Suddenly, though, Obama and his allies have changed their tune.  Instead of talk about reduced premiums, the selling point now is that price hikes are worth it for all of the increased benefits.  The Wall Street Journal notes that this argument makes Obamacare a bait-and-switch product, and further points out that the increased benefits were forced on many of the consumers. 

For instance, the same younger consumers Roy analyzed for his comparison largely don’t need comprehensive coverage, because they tend to be much healthier than older Americans. Obamacare forces them to spend thousands of dollars when they will likely only incur hundreds of dollars in costs over the same period. That’s why the very health-insurance strategy that Obamacare forbids is the one that makes the most sense for younger Americans and for reducing premiums in general.

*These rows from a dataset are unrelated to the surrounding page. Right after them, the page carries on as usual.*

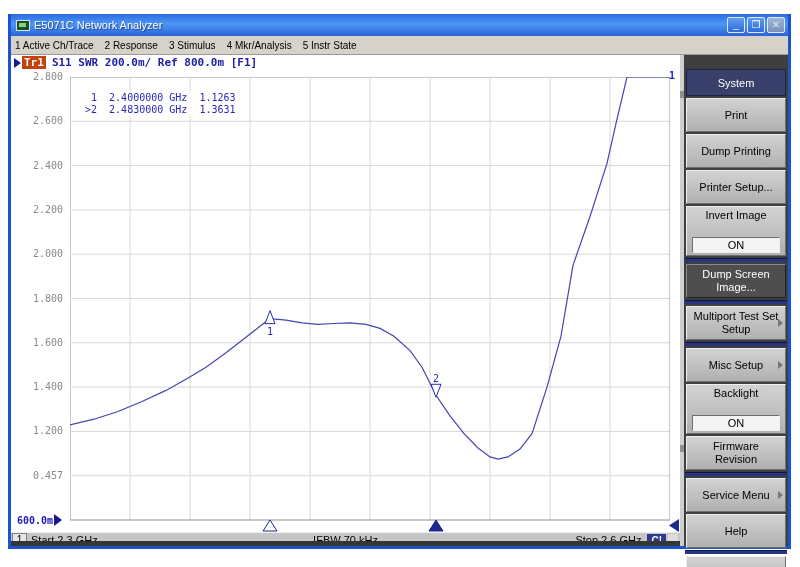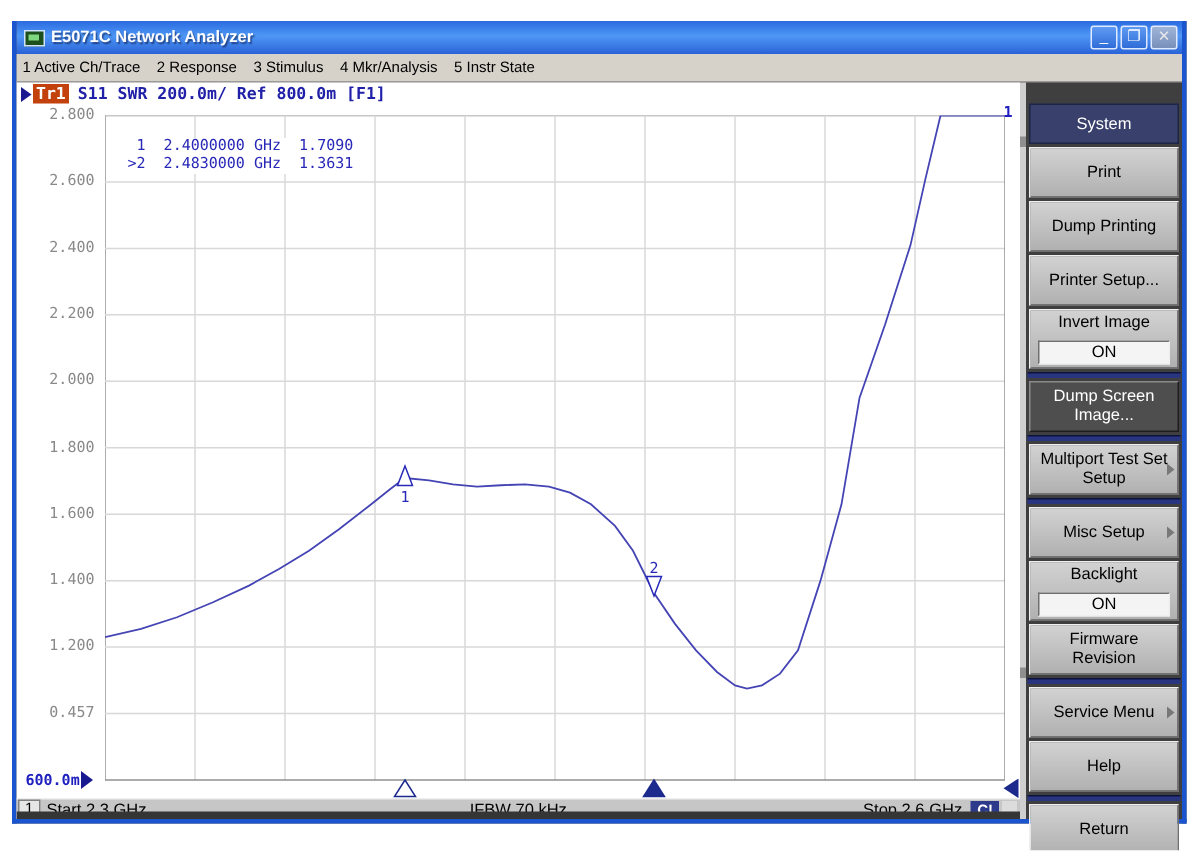--- a/index.html
+++ b/index.html
@@ -14,7 +14,7 @@
   .titleicon{width:14px;height:11px;background:#1d4f1d;border:1px solid #cfe3ff;margin:0 4px 0 2px;
              box-sizing:border-box;position:relative;}
   .titleicon:after{content:"";position:absolute;left:2px;top:2px;width:7px;height:4px;background:#7fd87f;}
-  .titletext{color:#fff;font-size:11px;font-weight:bold;flex:1;
+  .titletext{color:#fff;font-size:11px;font-weight:normal;flex:1;
              text-shadow:1px 1px 1px rgba(0,0,40,.5);}
   .winbtn{width:18px;height:16px;margin-left:2px;border:1px solid #dfeaff;border-radius:2px;
           background:linear-gradient(180deg,#5f9bf2,#2f6cd8);color:#fff;font-size:10px;line-height:14px;

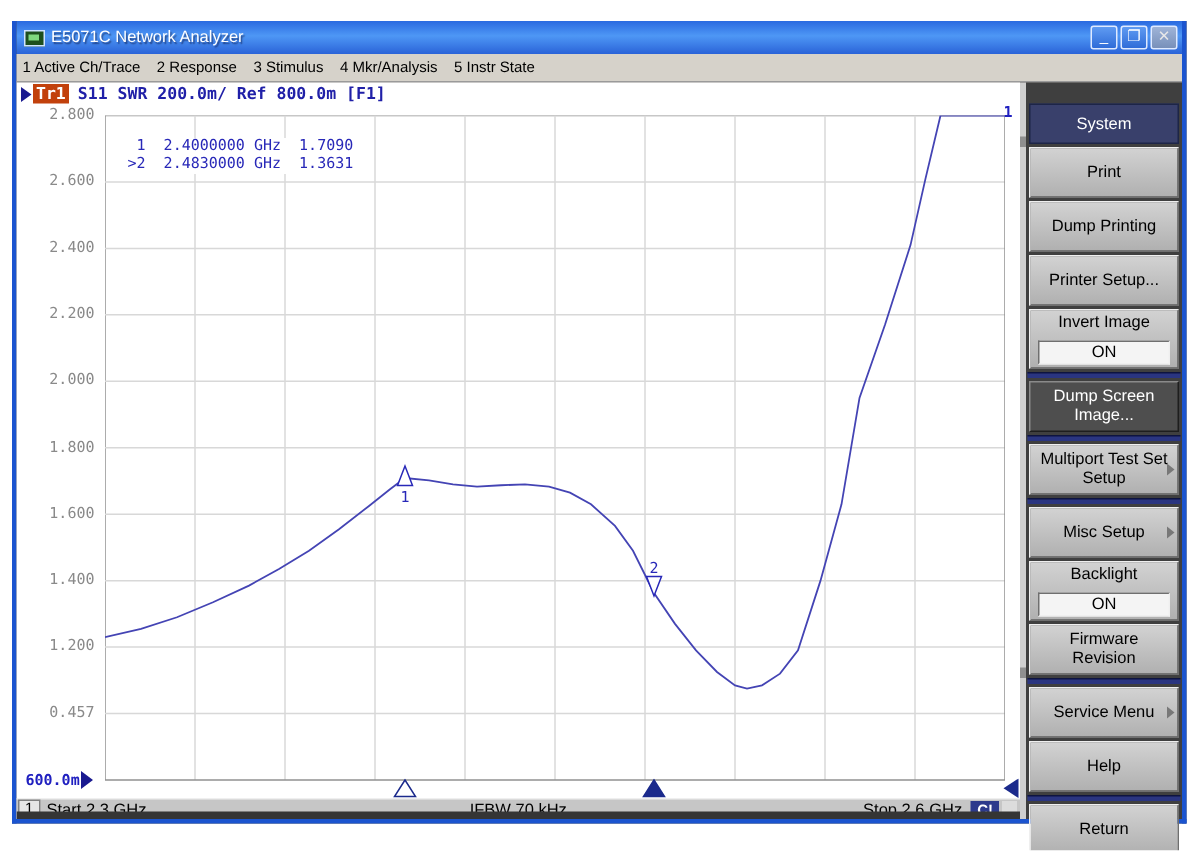--- a/index.html
+++ b/index.html
@@ -156,7 +156,7 @@
             </g>
           </svg>
 
-        <div class="mktable" id="mktable"><div> 1  2.4000000 GHz  1.7090</div><div>&gt;2  2.4830000 GHz  1.3631</div></div>
+        <div class="mktable" id="mktable"><div> 1  2.4000000 GHz  1.1263</div><div>&gt;2  2.4830000 GHz  1.3631</div></div>
 
         <div class="reflab" id="reflab" style="top:459px;">
           <span>600.0m</span>

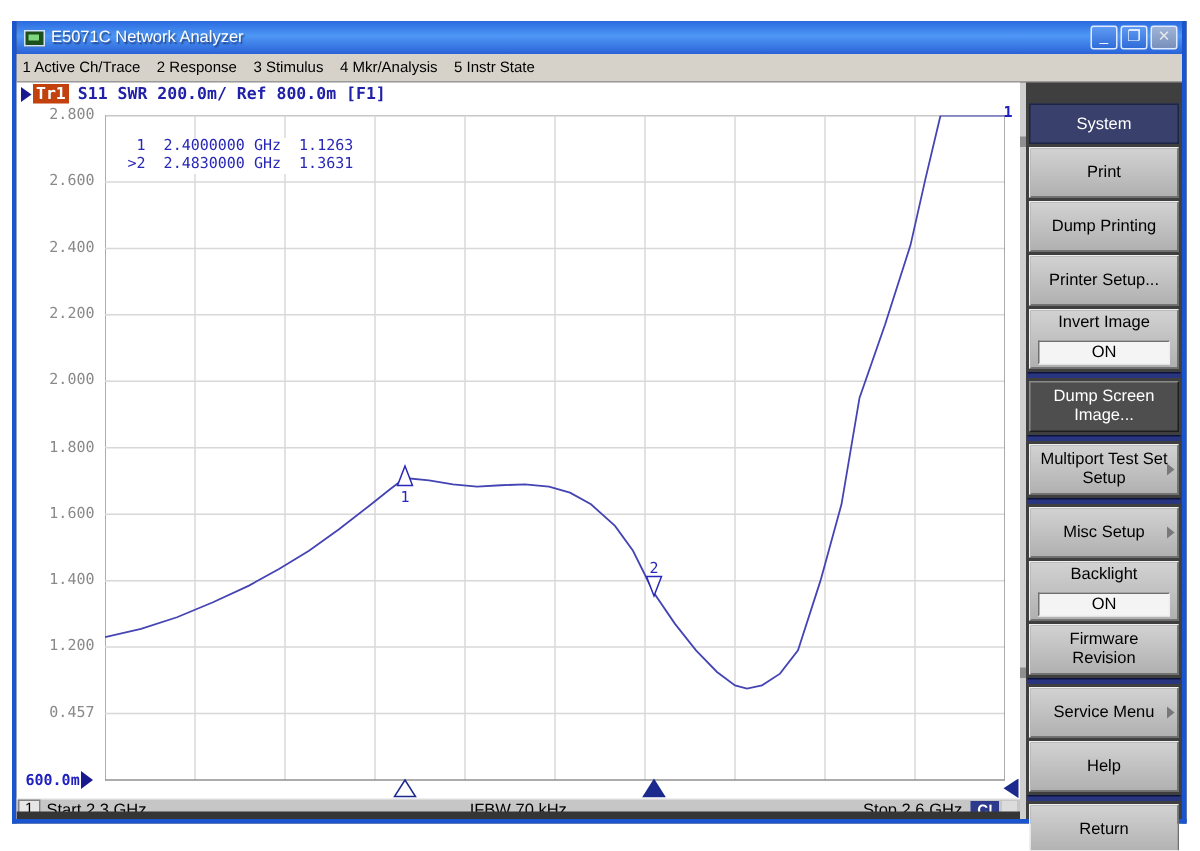--- a/index.html
+++ b/index.html
@@ -73,7 +73,7 @@
         line-height:13px;position:relative;box-sizing:border-box;padding:2px 6px;}
   .skey.selected{background:#4e4e4e;color:#fff;border-color:#8a8a8a #1e1e1e #1e1e1e #8a8a8a;}
   .skey .state{background:#f4f4f4;border:1px solid;border-color:#6f6f6f #efefef #efefef #6f6f6f;
-               width:86px;font-size:11px;line-height:14px;margin-top:5px;color:#000;}
+               width:86px;font-size:11px;line-height:14px;margin-top:15px;color:#000;}
   .skey .arrow{position:absolute;right:2px;top:50%;transform:translateY(-50%);width:0;height:0;
                border-left:5px solid #787878;border-top:4px solid transparent;border-bottom:4px solid transparent;}
   .divider{height:3px;background:#2a3580;margin:2px 1px 0 1px;border-top:1px solid #0e1440;}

Where does that extra money go?  It subsidizes the premiums of older and less healthy Americans, which provides a false buffer to a politically important constituency.  It also was supposed to subsidize universal coverage, another selling point of the ACA in 2010.  Does it succeed in achieving universal coverage? Not according to the CBO, which projects that 31 million Americans will still be uninsured ten years from now.

However, the average taxpayer-provided subsidies required to keep up with premium increases will rise 50 percent over the same period, “from $5,290 in 2014 to $7,900 in 2023.” 

The middle class will end up having to foot the bill for this massive entitlement program, thanks to the progressive scale of subsidies and the distribution of benefits. The failure of the Affordable Care Act to either be affordable or to provide the promised amount of care will become acutely apparent by the end of this year, as Americans prepare to comply with Barack Obama’s “reform.” 

Whatever is left of the administration’s credibility will be erased by the outcomes of its healthcare policy, but that won’t be the last word.  That will come the following November, when Democrats have to defend their bait-and-switch, goalpost-shifting defense of Obamacare.